• [Exercise]: Return every line from the one with "Burberry Reversible Monogram" through the one with "total: 24966.79 -> 19287.82", inclusive, exactly as it appears below.

===== Source material =====

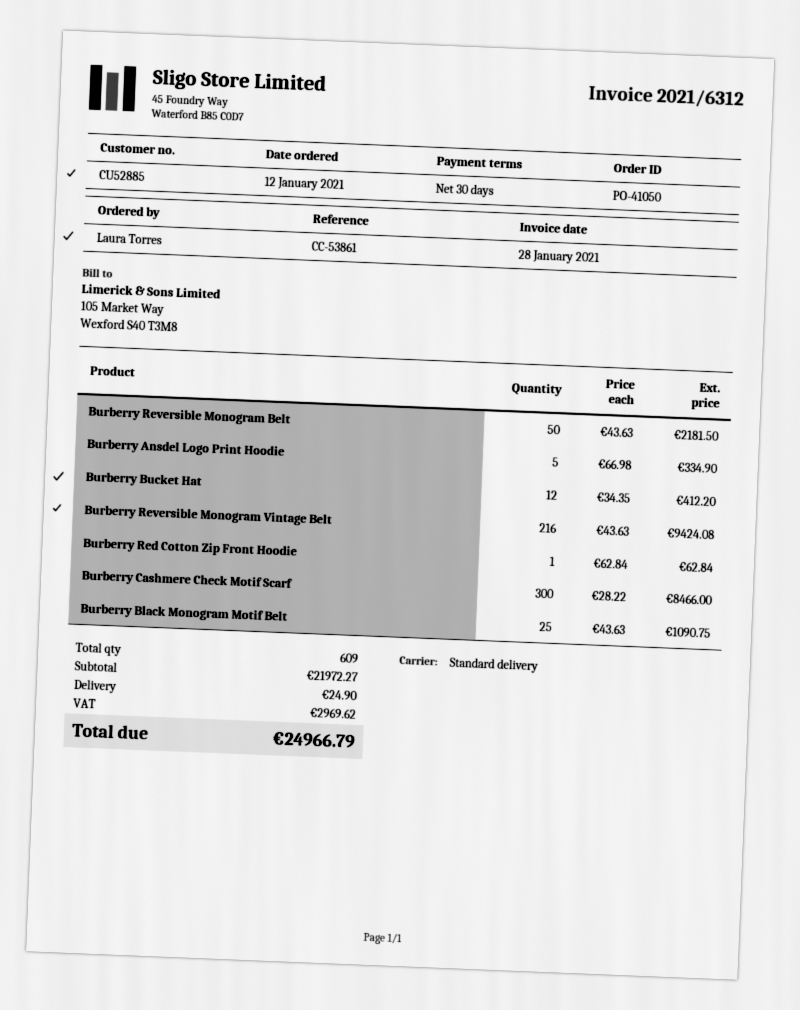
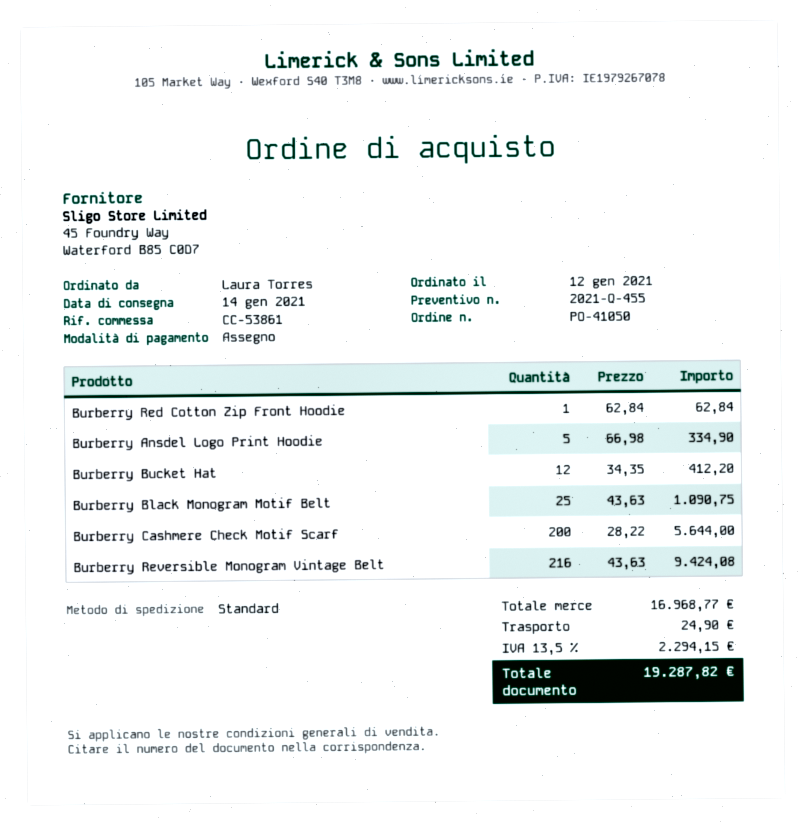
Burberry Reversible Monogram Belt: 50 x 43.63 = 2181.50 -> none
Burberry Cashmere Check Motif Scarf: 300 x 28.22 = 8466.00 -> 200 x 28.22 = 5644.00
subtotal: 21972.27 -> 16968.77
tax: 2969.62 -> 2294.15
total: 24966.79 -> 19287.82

=====
===== Source material =====

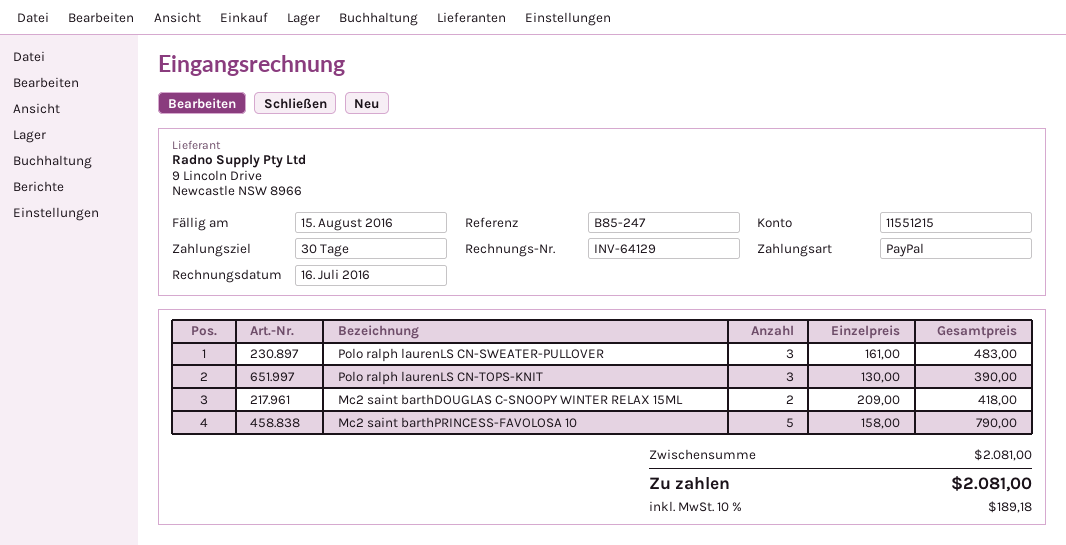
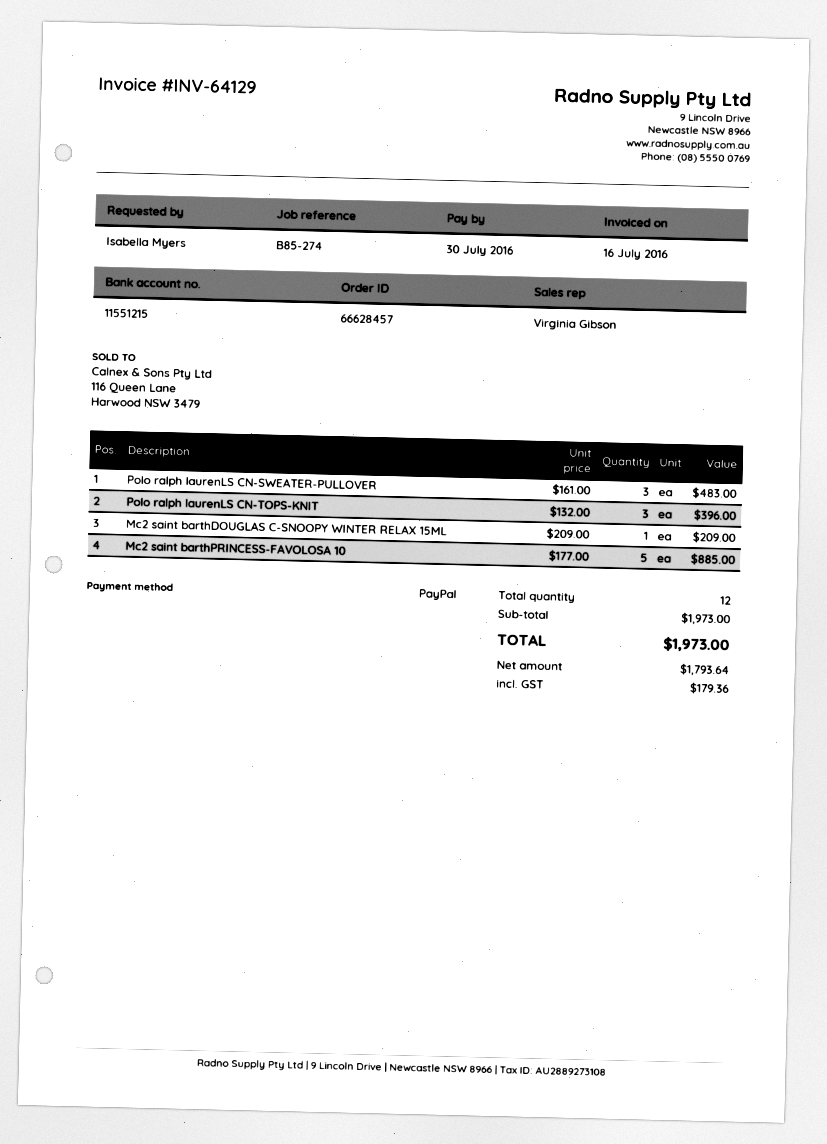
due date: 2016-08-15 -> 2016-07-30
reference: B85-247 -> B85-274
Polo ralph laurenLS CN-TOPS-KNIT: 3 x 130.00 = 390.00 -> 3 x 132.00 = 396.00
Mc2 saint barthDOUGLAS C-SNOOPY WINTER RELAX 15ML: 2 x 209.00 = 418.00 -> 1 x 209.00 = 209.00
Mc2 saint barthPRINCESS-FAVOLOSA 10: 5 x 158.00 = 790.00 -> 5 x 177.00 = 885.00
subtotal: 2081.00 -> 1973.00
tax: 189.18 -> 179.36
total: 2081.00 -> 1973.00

=====

• [Response to the task]:
Burberry Reversible Monogram Belt: 50 x 43.63 = 2181.50 -> none
Burberry Cashmere Check Motif Scarf: 300 x 28.22 = 8466.00 -> 200 x 28.22 = 5644.00
subtotal: 21972.27 -> 16968.77
tax: 2969.62 -> 2294.15
total: 24966.79 -> 19287.82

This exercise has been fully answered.